** Assigned task **
Leave out the images and repeat every entry below exactly.

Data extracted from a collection
==============================
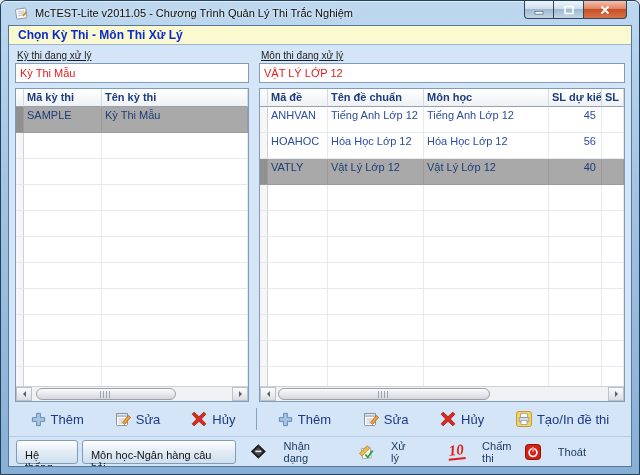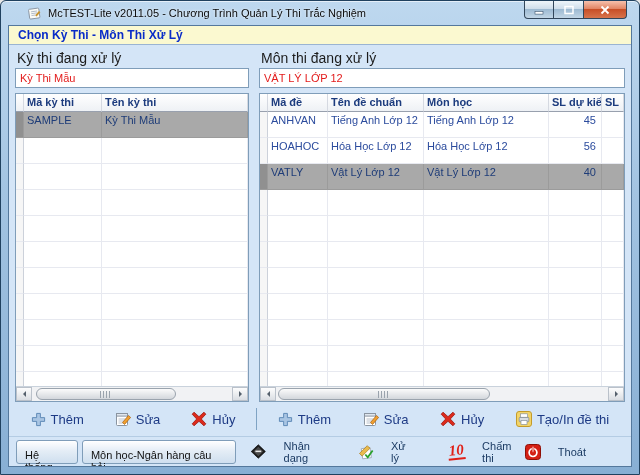"McTEST-Lite v2011.05 - Chương Trình" .titlebar { padding-left: 26px -> 13px }
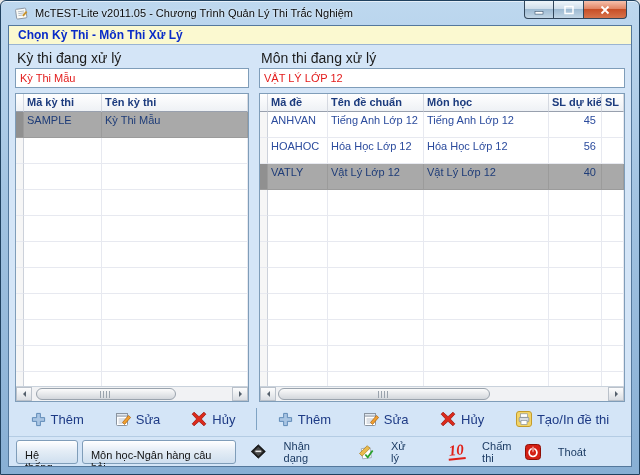"Kỳ thi đang xử lý" .panel-label { font-size: 14px -> 10px; text-decoration: none -> underline }
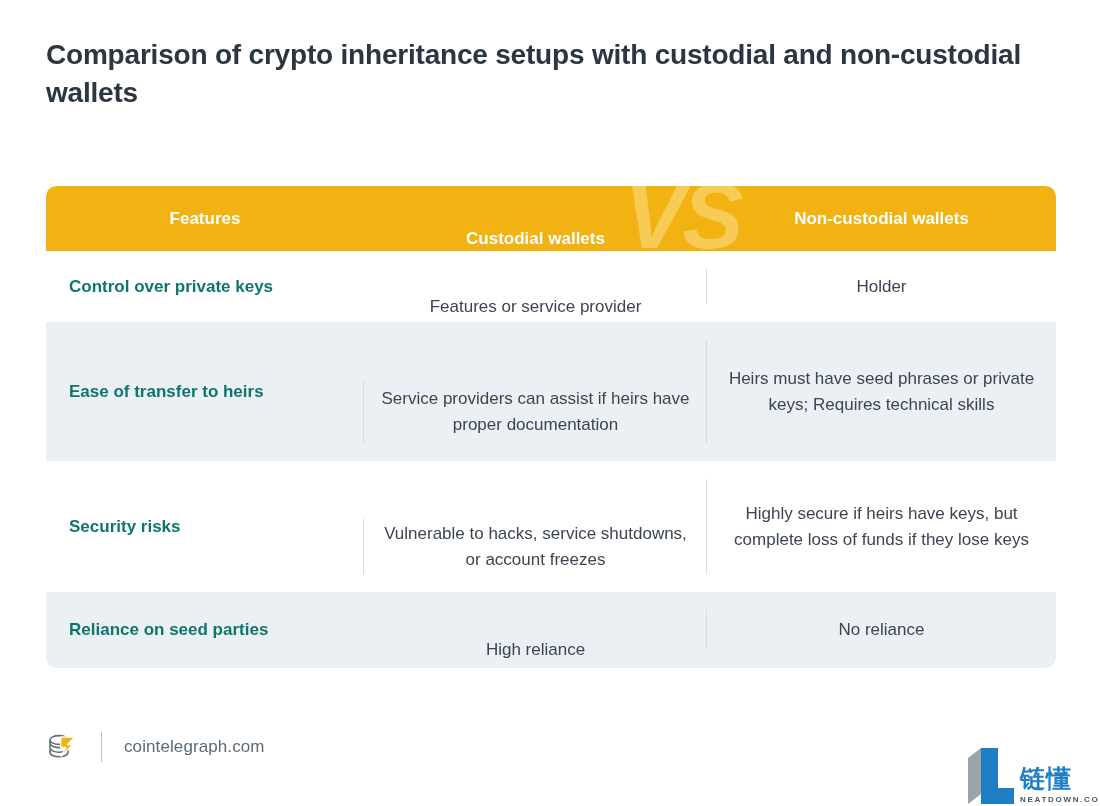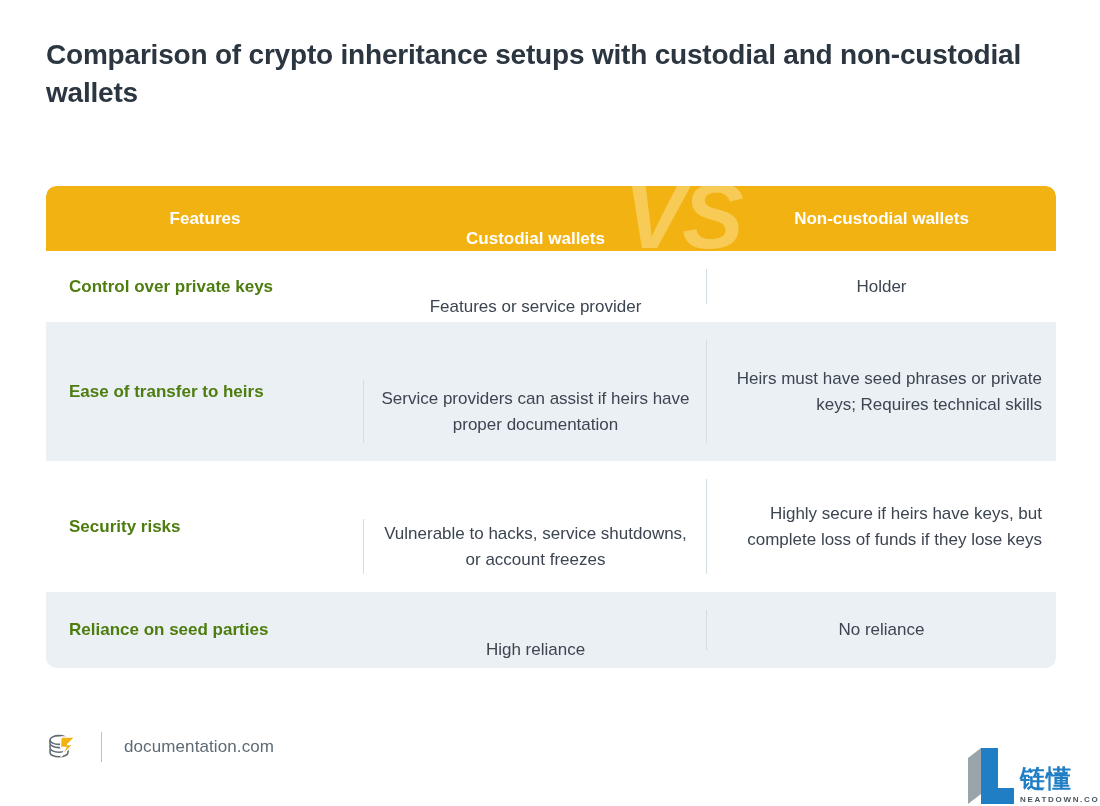"Non-custodial wallets" .c-noncust { text-align: right -> none }
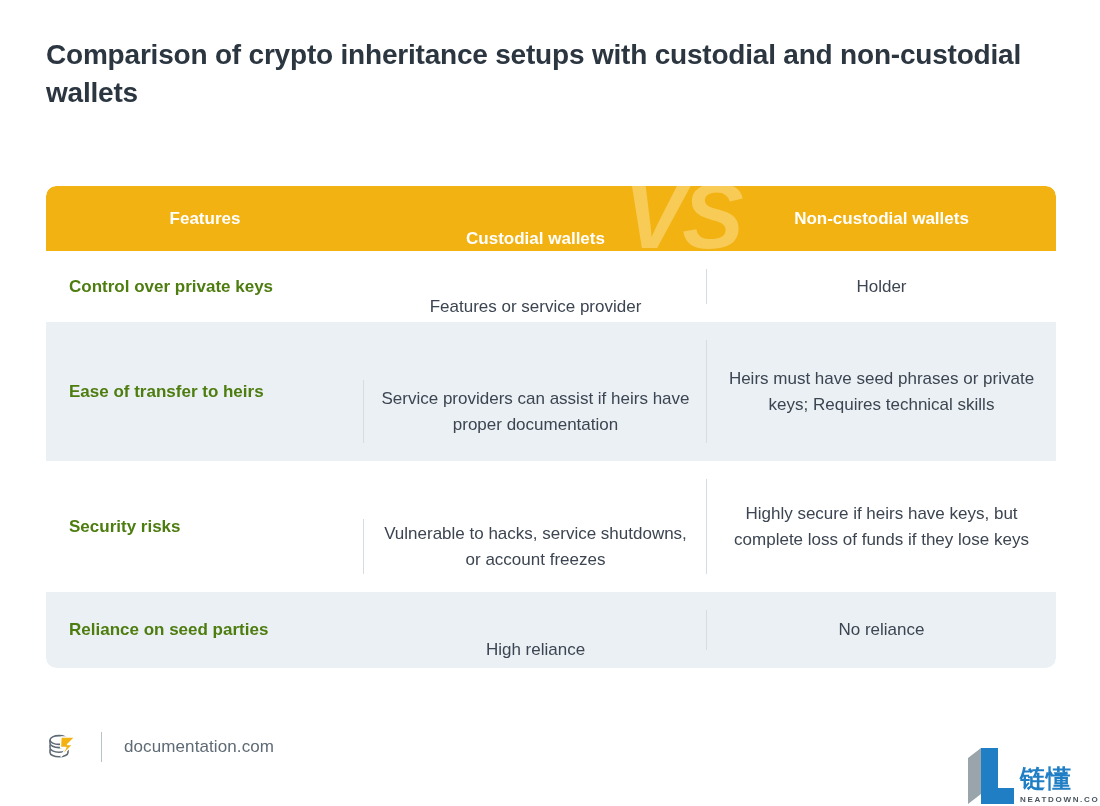"Control over private keys" .tbody .c-feature { color: #4d7c0f -> #0f766e }
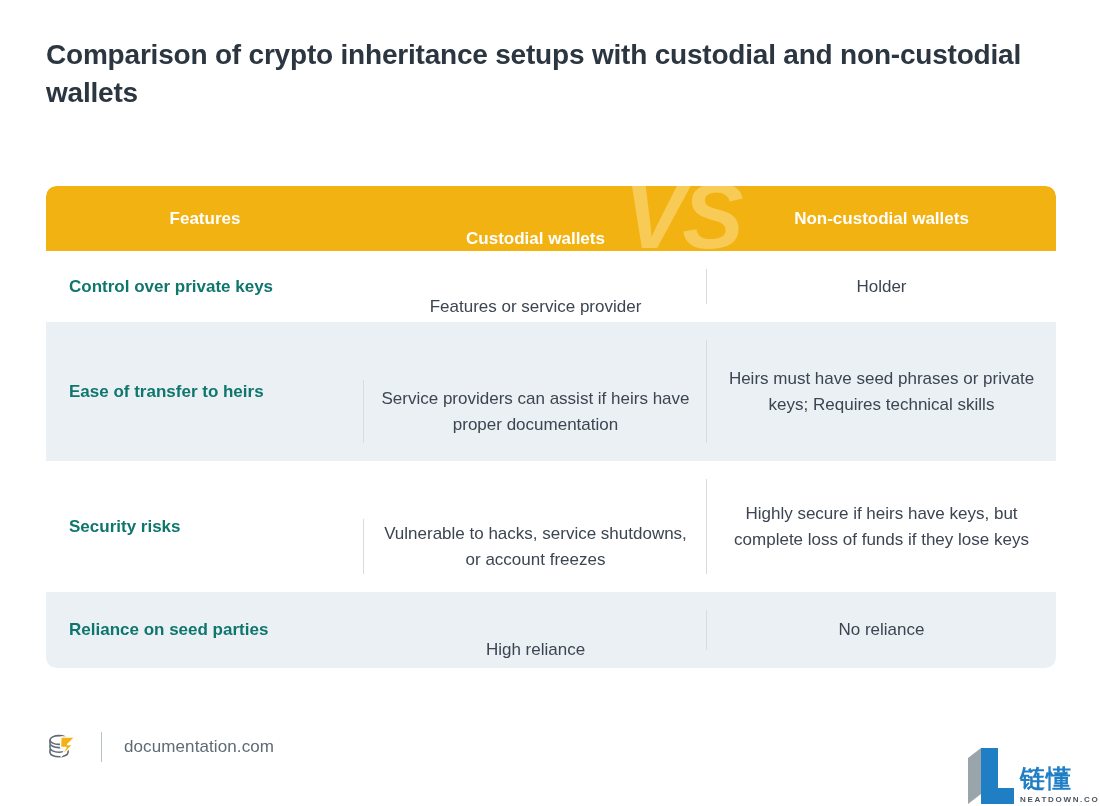"documentation.com" div.ct-domain { text: documentation.com -> cointelegraph.com }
==============================
** Response for this exercise **
"McTEST-Lite v2011.05 - Chương Trình" .titlebar { padding-left: 26px -> 13px }
"Kỳ thi đang xử lý" .panel-label { font-size: 14px -> 10px; text-decoration: none -> underline }
"Non-custodial wallets" .c-noncust { text-align: right -> none }
"Control over private keys" .tbody .c-feature { color: #4d7c0f -> #0f766e }
"documentation.com" div.ct-domain { text: documentation.com -> cointelegraph.com }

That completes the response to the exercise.